PROBLEM STATEMENT: Although pictures appear in the records, the copy must leave them out and match everything else exactly.

SOURCE MATERIAL:
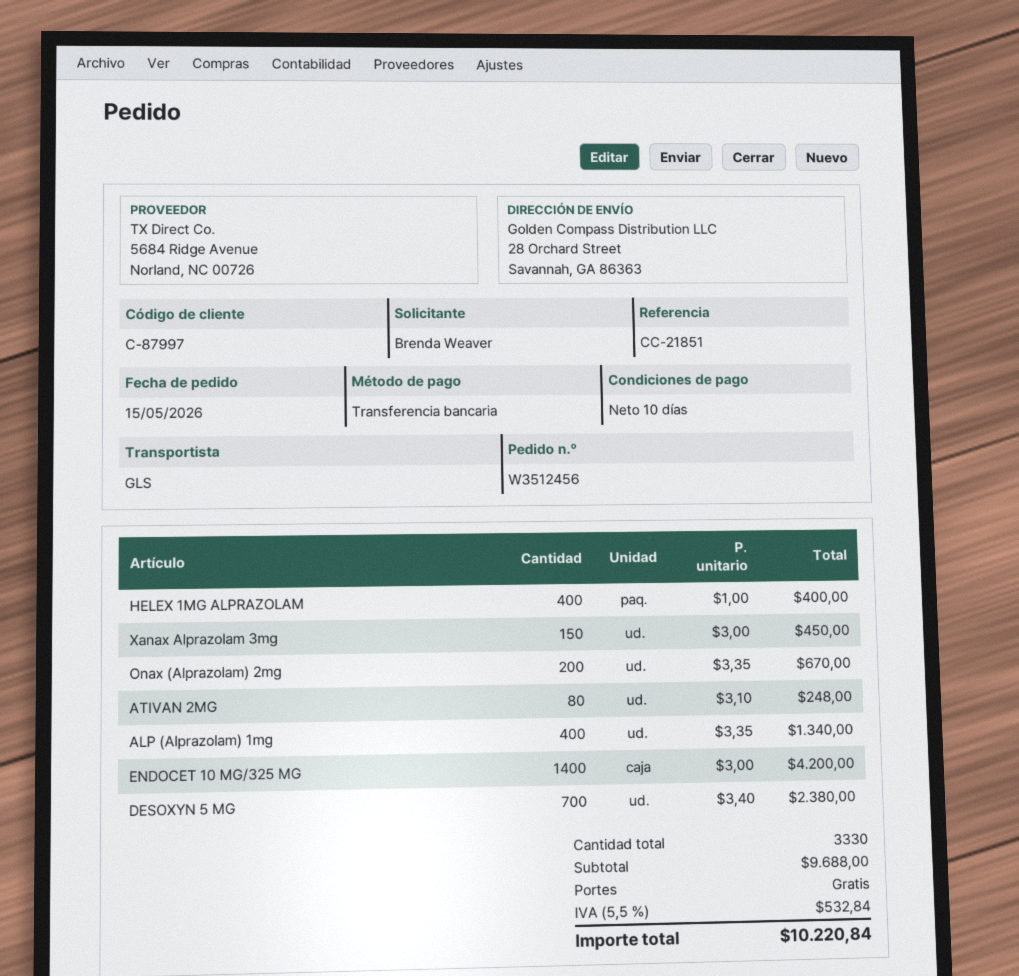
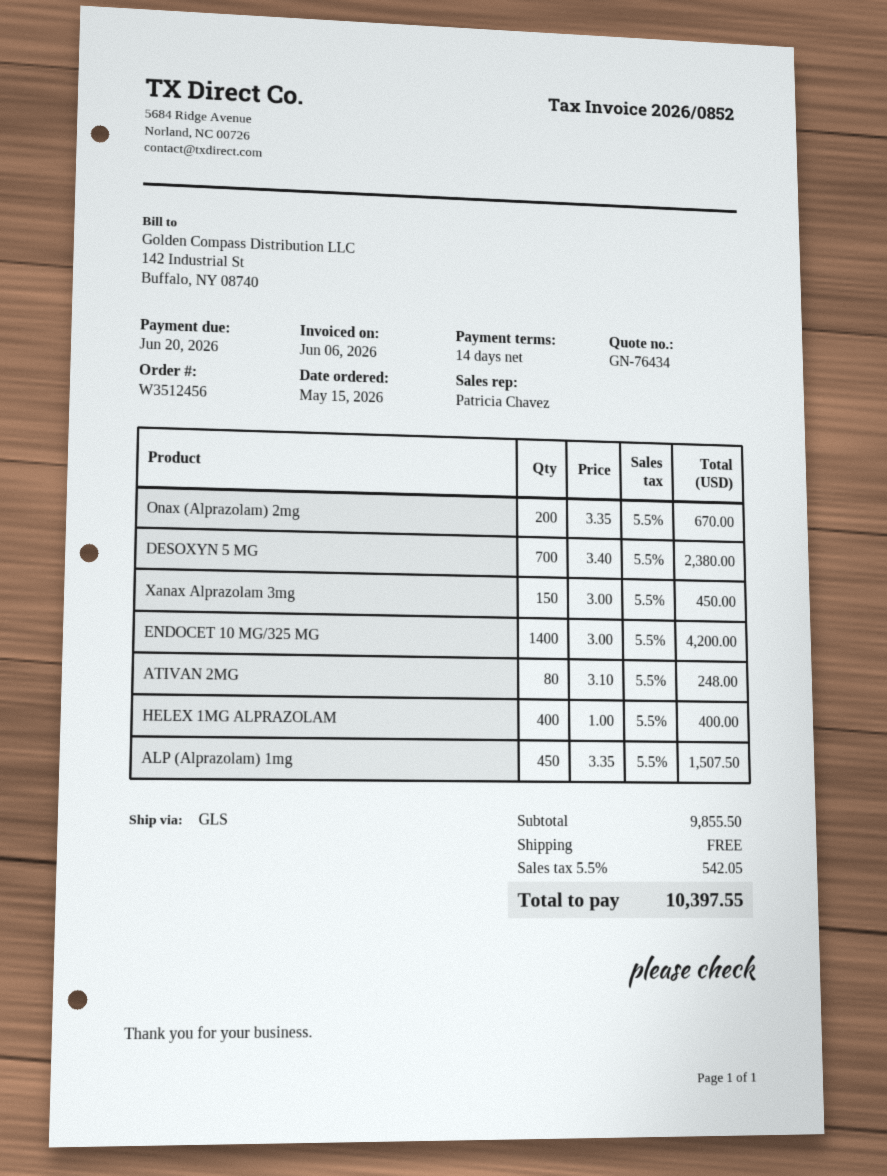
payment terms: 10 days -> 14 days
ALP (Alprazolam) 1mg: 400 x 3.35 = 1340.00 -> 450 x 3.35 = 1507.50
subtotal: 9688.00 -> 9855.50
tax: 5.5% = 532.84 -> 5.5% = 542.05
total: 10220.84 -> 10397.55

RESPONSE TO THIS TASK:
payment terms: 10 days -> 14 days
ALP (Alprazolam) 1mg: 400 x 3.35 = 1340.00 -> 450 x 3.35 = 1507.50
subtotal: 9688.00 -> 9855.50
tax: 5.5% = 532.84 -> 5.5% = 542.05
total: 10220.84 -> 10397.55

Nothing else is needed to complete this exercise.